E3SM-Unified 1.9.0
We are excited to announce that a new version of E3SM-Unified, 1.9.0, will be released in mid August.
E3SM-Unified is a combination of conda and spack environments that ensures that all E3SM-supported software tools are available, coexist together and work seamlessly. All packages upon which the tools depend are included and coordinated to ensure that all tool dependencies are satisfied. Simply by installing this environment, any of the E3SM-supported tools are readily accessible to use.
The new version includes additions and updates to several packages developed by the E3SM team including ChemDyg, E3SM Diags, e3sm_to_cmip, ncvis, MPAS-Analysis, MOAB, NCO, xcdat, zppy, and zstash.
E3SM-Unified is available on 7 machines supported by E3SM: Acme1 (LLNL), Andes (ORNL), Anvil (ANL), Chrysalis (ANL), Compy (PNNL), Frontier (ORNL), and Perlmutter (NERSC). It can also be installed on a personal machine as a conda package.
New and improved in 1.9.0
ChemDyg: This new package provides diagnostics for the interactive gas-phase chemistry, newly available in E3SM, to support routine testing and evaluation of the chemistry performance.
E3SM Diags: This new release adds one new set: mixed phase partition diagnostics (mp_partition), also known as T5050 diagnostics. The ARM diagnostics (arm_diags) set is enhanced with new aerosol-cloud-interaction and aerosol activation metrics developed by ARM infrastructure team. The aerosol budget diagnostics (aerosol_budget) is updated by including global mean burdens, source/sink budgets and lifetimes for aerosol species contributed by Aerosol Working Group. GPCP v3.2 precipitation data is added to replace an older version (v2.2). Surface relative humidity and wind speed data set derived from ERA5 are added as standard evaluation sets.

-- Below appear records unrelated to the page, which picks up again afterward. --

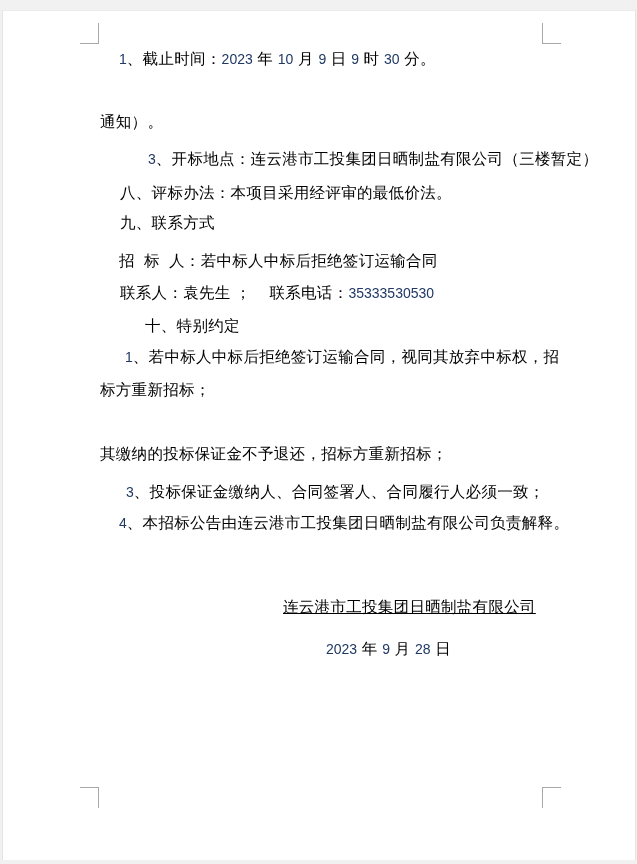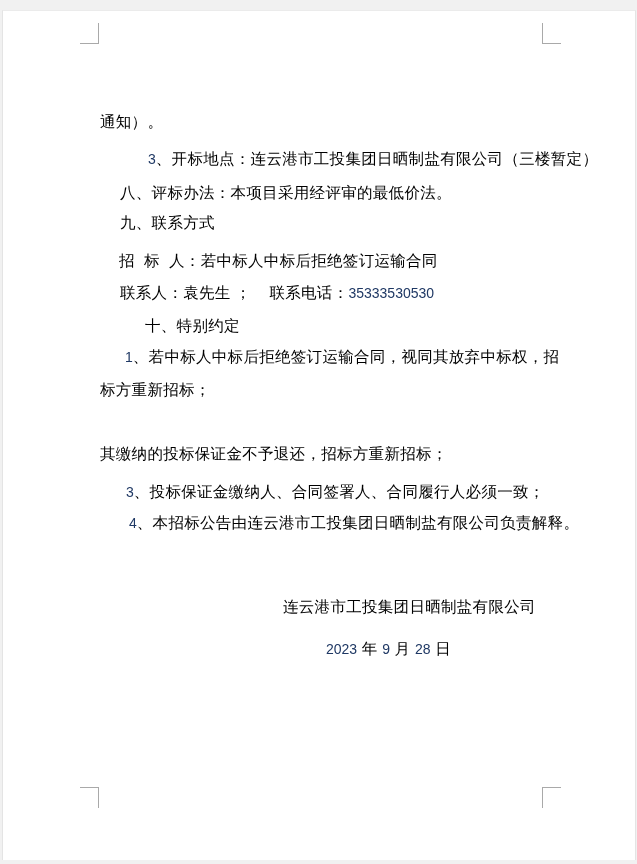"1、截止时间：2023 年 10 月 9" div.line { html: none -> <div><span>1</span><span>、截止时间：</span><span>2023</span><span> 年 </span><span>10</span><span> 月 </span><span>9</span><span> 日 </span><span>9</span><span> 时 </span><span>30</span><span> 分。</span></div> }
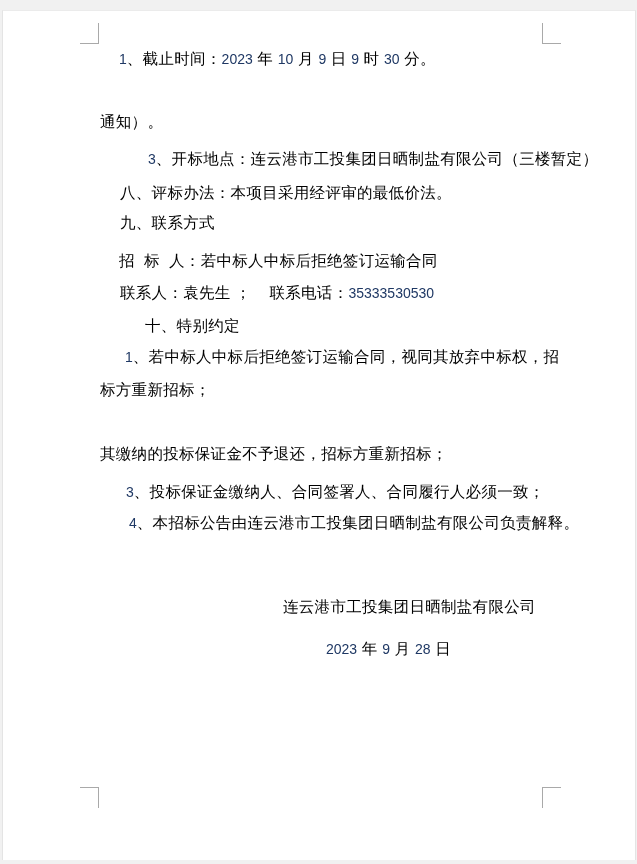"4、本招标公告由连云港市工投集团日晒制盐有限公司负责解释。" div.line { left: 126px -> 116px }
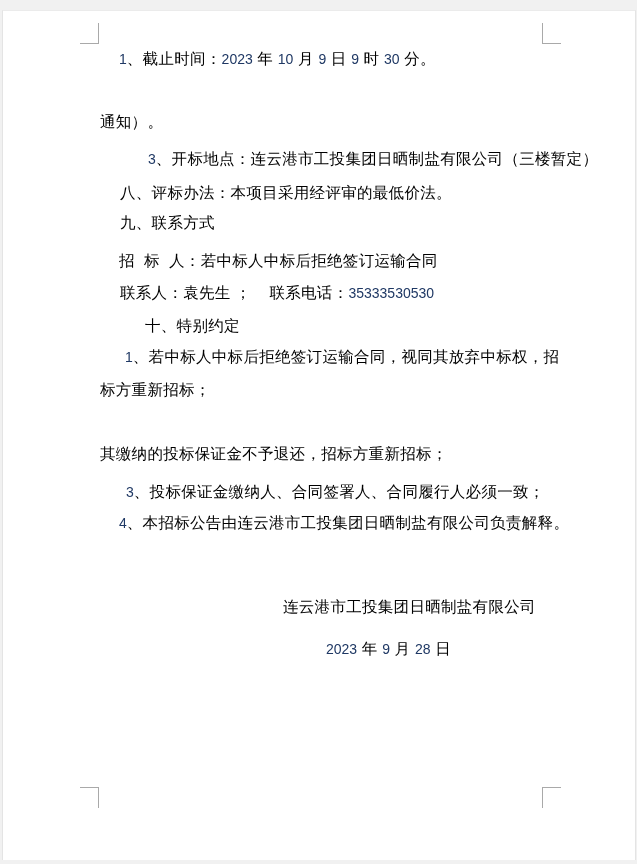"连云港市工投集团日晒制盐有限公司" div.line { text-decoration: none -> underline }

e3sm_to_cmip: The latest release includes a major revamp in the implementation of land and atm variable handlers. Handlers are now defined a single yaml file rather than as individual Python modules. More information can be found in the Variable Handlers documentation page. Other improvements include better error handling, a smoother development experience and updated documentation and examples.
MPAS-Analysis: This release adds new waves analysis and moves to Adusumilli et al. (2020) for Antarctic melt-rate observations as well as numerous minor enhancements and bug fixes.
MOAB: Significant improvements in both robustness and performance for parallel, conservative map generation, and extensions to support bilinear map projections through TempestRemap v2.2.0.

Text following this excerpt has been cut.